Sentencing for Barnes, 64, who claims she was an unwitting victim of former Casino Control Commission chairwoman Violet Anne Golden’s profligate spending, has now been rescheduled seven times. She has had that many lawyers, too, since her arrest in 2019, and it is unclear from Molloy’s most recent order whether she will be appointed a new attorney or represent herself at the upcoming hearings.

Golden hired Barnes in 2015 to work as a consultant, developing programs to help people with gambling addictions. According to court documents, they took close to $300,000 in funds approved for agency operations and spent it on lavish trips, clothing, entertainment, and other unapproved items.

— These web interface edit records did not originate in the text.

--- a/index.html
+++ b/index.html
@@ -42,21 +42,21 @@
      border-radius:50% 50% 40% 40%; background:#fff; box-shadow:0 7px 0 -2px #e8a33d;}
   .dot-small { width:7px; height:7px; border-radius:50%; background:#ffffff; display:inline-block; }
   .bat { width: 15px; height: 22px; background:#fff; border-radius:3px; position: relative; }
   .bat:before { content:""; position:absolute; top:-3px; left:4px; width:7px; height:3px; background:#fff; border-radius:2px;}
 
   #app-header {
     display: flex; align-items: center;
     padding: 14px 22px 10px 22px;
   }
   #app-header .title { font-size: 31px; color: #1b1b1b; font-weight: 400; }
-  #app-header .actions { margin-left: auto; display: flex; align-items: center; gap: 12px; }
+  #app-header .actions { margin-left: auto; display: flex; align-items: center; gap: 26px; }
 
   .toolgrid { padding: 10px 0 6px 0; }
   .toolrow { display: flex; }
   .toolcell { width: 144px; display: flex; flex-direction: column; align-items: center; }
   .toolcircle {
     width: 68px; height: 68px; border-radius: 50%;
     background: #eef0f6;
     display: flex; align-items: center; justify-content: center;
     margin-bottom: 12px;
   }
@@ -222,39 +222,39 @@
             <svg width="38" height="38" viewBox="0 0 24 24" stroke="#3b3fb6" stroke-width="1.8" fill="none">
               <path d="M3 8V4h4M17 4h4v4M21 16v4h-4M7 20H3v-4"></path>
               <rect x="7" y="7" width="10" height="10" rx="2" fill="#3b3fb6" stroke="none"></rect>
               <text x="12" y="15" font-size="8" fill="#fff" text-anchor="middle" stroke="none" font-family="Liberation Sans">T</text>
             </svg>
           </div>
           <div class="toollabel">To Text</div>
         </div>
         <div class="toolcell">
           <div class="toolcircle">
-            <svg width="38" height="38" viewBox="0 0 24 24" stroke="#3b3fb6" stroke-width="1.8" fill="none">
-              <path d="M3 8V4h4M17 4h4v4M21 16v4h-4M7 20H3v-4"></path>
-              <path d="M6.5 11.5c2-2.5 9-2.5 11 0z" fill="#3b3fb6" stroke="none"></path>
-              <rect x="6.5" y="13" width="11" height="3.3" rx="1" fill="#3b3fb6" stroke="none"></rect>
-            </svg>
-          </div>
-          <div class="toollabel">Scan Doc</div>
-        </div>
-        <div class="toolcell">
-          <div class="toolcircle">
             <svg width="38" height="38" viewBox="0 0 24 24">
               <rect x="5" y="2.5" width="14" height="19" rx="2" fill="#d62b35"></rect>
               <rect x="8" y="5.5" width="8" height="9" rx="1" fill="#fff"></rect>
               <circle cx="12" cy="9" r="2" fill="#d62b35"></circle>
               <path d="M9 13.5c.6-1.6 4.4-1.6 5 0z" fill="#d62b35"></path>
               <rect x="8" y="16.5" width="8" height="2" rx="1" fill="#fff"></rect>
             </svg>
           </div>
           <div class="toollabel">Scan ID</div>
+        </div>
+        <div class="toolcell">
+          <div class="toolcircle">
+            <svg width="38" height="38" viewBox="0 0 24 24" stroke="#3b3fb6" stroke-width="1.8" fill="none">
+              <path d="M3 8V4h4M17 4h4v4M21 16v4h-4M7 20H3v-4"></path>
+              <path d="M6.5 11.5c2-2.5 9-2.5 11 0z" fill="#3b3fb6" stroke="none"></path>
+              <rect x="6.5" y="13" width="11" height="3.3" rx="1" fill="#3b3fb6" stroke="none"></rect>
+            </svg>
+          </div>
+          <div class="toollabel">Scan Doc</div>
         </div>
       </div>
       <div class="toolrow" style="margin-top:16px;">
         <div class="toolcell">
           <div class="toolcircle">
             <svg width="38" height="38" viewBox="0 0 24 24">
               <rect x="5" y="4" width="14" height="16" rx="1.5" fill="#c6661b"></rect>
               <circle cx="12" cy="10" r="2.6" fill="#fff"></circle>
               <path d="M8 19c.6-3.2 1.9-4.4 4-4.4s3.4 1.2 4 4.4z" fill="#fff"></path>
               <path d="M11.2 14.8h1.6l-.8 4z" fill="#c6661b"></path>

The irregularities in spending and administrative functions were brought to light by an investigation of the V.I. Inspector General’s Office in 2018, which led to an FBI investigation. Barnes and Golden were subsequently arrested in July 2019.

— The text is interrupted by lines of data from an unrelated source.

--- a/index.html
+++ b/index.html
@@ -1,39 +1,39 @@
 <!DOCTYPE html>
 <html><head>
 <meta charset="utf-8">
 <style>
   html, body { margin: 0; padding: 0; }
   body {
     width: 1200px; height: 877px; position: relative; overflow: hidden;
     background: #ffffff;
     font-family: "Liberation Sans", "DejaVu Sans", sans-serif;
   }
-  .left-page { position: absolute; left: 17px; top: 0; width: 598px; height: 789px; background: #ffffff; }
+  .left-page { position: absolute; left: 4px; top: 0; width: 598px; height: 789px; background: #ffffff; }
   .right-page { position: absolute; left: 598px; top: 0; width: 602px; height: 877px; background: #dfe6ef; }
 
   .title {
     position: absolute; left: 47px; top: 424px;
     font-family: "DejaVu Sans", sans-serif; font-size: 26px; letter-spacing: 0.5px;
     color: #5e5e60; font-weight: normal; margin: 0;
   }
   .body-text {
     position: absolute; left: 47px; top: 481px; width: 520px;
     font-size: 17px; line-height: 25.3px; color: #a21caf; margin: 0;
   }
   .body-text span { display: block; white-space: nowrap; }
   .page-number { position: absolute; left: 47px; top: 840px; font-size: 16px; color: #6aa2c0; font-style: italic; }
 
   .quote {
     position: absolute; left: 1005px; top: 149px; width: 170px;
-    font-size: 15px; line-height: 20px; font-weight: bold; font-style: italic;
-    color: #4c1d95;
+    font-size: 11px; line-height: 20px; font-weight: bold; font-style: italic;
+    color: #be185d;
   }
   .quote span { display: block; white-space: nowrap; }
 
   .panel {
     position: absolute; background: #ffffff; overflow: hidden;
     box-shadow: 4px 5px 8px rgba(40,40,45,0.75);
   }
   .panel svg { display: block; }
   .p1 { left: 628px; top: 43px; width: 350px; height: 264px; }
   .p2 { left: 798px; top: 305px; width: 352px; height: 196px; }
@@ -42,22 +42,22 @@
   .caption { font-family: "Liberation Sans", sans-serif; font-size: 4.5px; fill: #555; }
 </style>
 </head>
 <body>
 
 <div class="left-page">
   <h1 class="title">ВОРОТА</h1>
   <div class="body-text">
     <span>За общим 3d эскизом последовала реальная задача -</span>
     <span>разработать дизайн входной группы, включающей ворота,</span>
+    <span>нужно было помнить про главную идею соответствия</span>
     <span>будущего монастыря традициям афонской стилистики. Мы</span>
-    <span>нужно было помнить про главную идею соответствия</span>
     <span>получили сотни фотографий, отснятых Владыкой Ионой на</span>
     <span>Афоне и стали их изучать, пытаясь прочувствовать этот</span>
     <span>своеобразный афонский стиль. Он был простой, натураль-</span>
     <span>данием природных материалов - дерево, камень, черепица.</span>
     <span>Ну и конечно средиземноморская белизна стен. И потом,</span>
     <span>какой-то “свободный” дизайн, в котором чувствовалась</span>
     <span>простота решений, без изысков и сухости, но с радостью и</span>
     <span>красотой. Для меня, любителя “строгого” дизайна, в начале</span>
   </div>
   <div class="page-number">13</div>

Under a plea deal, Golden pleaded guilty in January 2020 to misappropriating $295,503 of government funds. She was sentenced in August that year to 24 months and was released in September 2021. She testified at Barnes’ trial on behalf of the prosecution.

Under the current sentencing guidelines Barnes, who has been held at a federal detention facility in Puerto Rico since she was found guilty at trial in December 2021, could face 10 years in prison.

She is not the only defendant whose sentencing has been delayed to take advantage of the new guidelines.

On Friday, a Florida judge delayed the sentencing of former British Virgin Islands Ports Authority managing director Oleanvine Pickering Maynard and her son Kadeem Maynard — accused along with former BVI Premier Andrew Fahie of a plot to route cocaine through that territory — to early 2024, to take advantage of the changes in the sentencing guidelines for non-violent offenders.

The mother and son pleaded guilty to a single cocaine smuggling conspiracy charge on June 12 and were originally scheduled to be sentenced Monday.

The federal judge’s order, published Friday, schedules Pickering Maynard to be sentenced Jan. 18, the same day that Fahie’s trial on cocaine smuggling and money laundering charges is to start. The Miami judge further delayed Kadeem Maynard’s sentencing because of a court calendar conflict. The Maynards could be sentenced to more than a decade in prison.

Like the Maynards, Barnes has no previous convictions, and her crime did not involve weapons, violence, or a sexual offense, all of which could reduce her sentence under the new guidelines.